Insert Table 12 here 



Program intensity. Program intensity may help explain some of the variation in the 
model. Program intensity was divided into two categories: low intensity (the use of technology 
less than 15 minutes a day or less than 75 minutes a week) and high intensity (over 15 minutes a 
day or 75 minutes a week). Analyzing the use of technology as a moderator variable, no 
significant difference was found between the two intensity categories ((9b = 3.04, df=l, p=0.08). 

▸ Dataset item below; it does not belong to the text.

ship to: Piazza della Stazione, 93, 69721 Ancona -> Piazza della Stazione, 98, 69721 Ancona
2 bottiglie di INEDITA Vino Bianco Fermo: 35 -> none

This result suggests that more technology use does not necessarily result in better outcomes. The 
effect sizes for low and high intensity are +0.1 1 and +0.19, respectively. 



Insert Table 13 here 



Level of Implementation. Significant differences were found among low, medium, and 
high levels of implementation as reported by the researchers. The mean effect sizes for low, 
medium, and high implementation were +0.01, +0.18, and, +0.22, respectively. Over half of the 
studies (53%) did not provide sufficient information about implementation. It is clear from the 
findings that no effect was found when implementation was described as low. A significant and 
positive effect was detected for groups that had a medium or high level of implementation rating. 

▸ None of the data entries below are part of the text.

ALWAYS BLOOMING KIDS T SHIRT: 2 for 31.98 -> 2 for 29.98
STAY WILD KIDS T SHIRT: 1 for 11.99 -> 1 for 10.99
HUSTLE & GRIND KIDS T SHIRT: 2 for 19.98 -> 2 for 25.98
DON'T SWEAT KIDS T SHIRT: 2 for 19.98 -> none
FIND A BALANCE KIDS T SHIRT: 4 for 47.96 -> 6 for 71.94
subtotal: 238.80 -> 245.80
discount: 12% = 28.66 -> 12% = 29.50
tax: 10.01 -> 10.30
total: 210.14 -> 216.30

The implementation ratings must be considered cautiously, however, because authors who knew 
that there were no experimental-control differences may have described poor implementation as 
the reason, while those with positive effects might be less likely to describe implementation as 
poor. For example, Patterson et al (2003) did not find significant differences between the 
treatment and control groups for their Waterford study and they concluded that “it could be 
argued that the Waterford failed to produce promised results because the teachers did not 
implement it appropriately or that differences in use among the eight classrooms contributed to 
better results for some than for others” (p. 200).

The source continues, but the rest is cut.